- _Task item_
Go over the entries below line by line, copying each one that contains the word "none".

- _Source records_
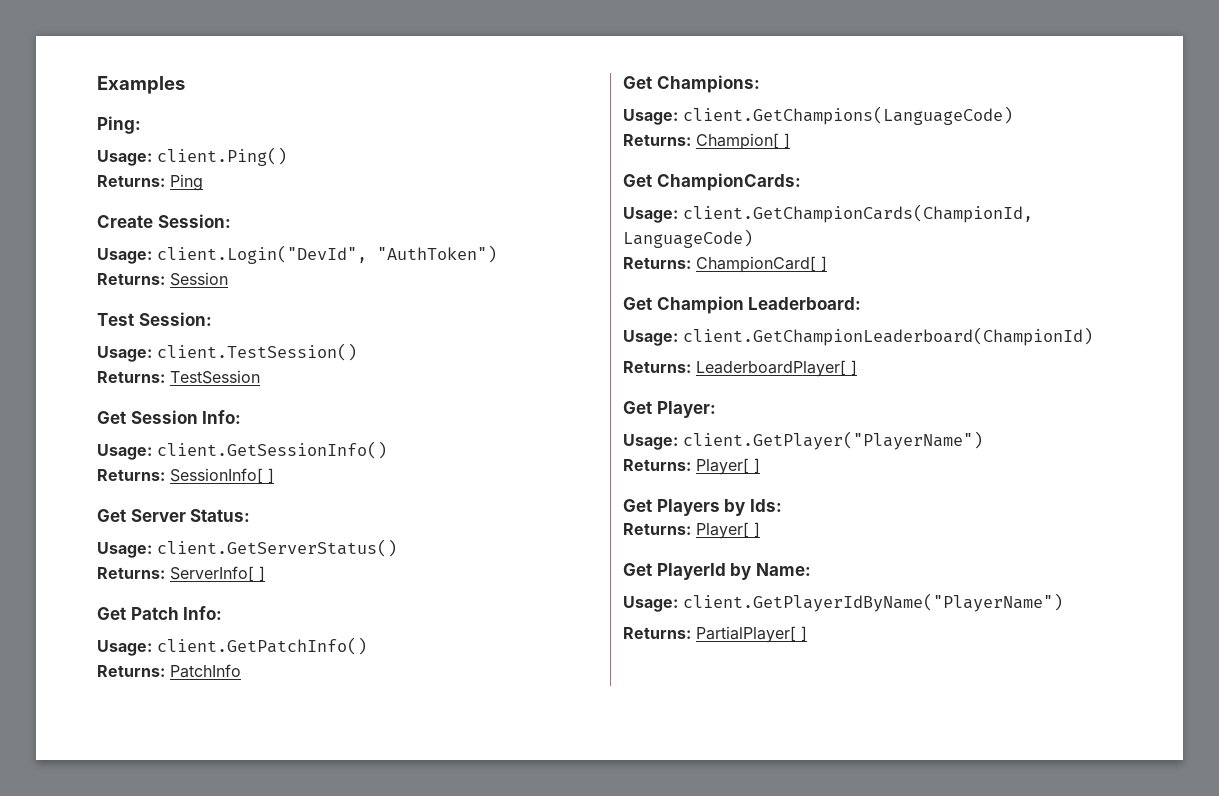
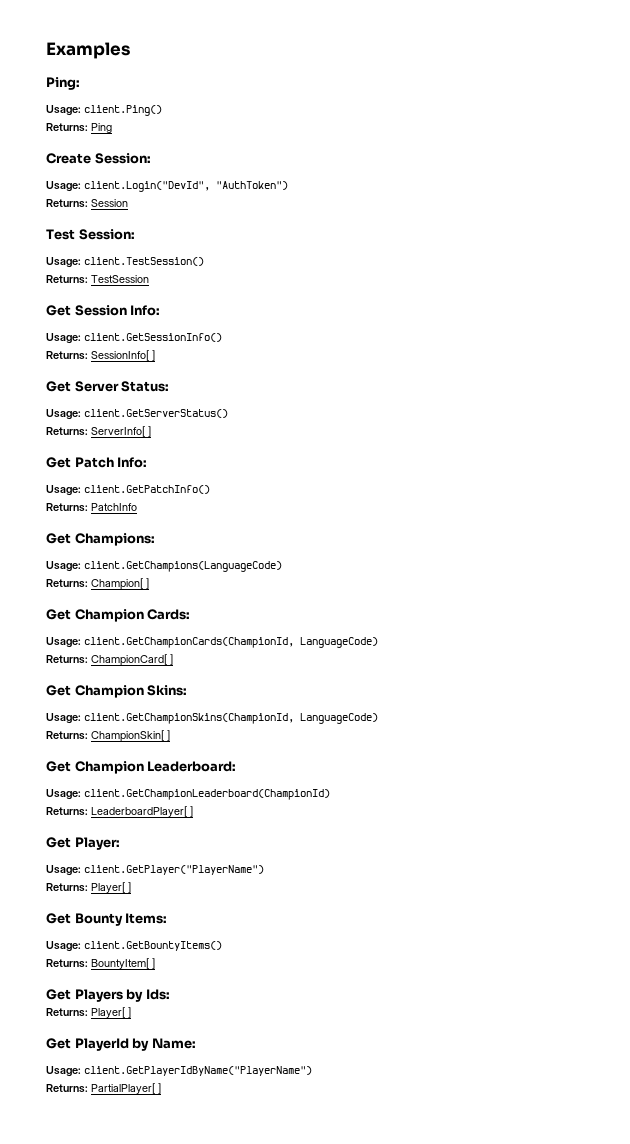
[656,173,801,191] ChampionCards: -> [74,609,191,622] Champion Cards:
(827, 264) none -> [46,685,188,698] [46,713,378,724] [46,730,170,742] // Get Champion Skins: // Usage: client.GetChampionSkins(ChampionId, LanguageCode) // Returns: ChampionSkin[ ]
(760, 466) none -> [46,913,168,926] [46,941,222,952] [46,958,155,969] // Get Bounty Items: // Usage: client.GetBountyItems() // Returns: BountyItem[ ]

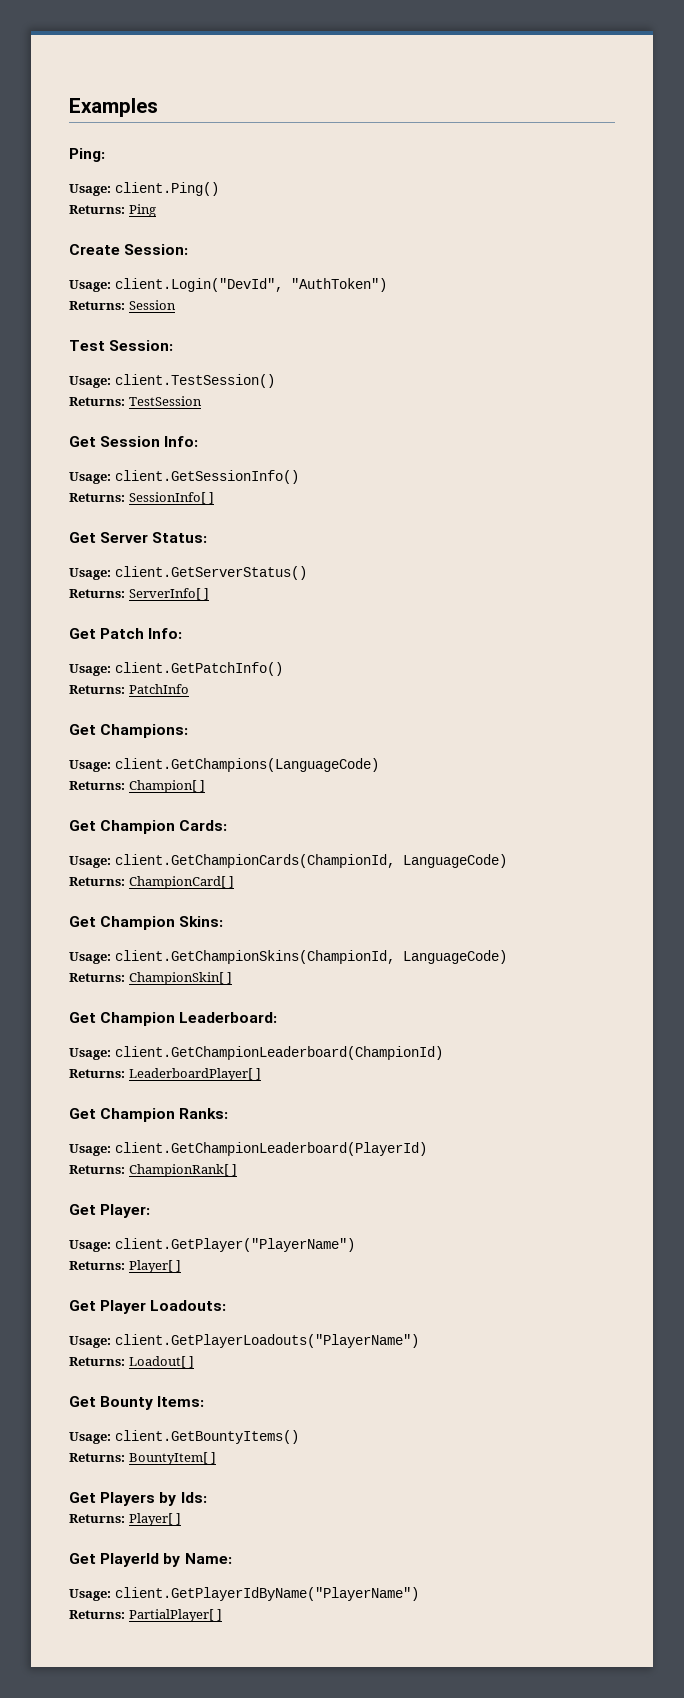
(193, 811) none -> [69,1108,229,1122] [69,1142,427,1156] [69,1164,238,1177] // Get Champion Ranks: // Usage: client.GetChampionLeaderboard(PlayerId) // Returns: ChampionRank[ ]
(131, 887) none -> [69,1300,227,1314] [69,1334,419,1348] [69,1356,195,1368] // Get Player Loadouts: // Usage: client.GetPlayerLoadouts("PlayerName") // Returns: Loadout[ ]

- _Written reply_
(827, 264) none -> [46,685,188,698] [46,713,378,724] [46,730,170,742] // Get Champion Skins: // Usage: client.GetChampionSkins(ChampionId, LanguageCode) // Returns: ChampionSkin[ ]
(760, 466) none -> [46,913,168,926] [46,941,222,952] [46,958,155,969] // Get Bounty Items: // Usage: client.GetBountyItems() // Returns: BountyItem[ ]
(193, 811) none -> [69,1108,229,1122] [69,1142,427,1156] [69,1164,238,1177] // Get Champion Ranks: // Usage: client.GetChampionLeaderboard(PlayerId) // Returns: ChampionRank[ ]
(131, 887) none -> [69,1300,227,1314] [69,1334,419,1348] [69,1356,195,1368] // Get Player Loadouts: // Usage: client.GetPlayerLoadouts("PlayerName") // Returns: Loadout[ ]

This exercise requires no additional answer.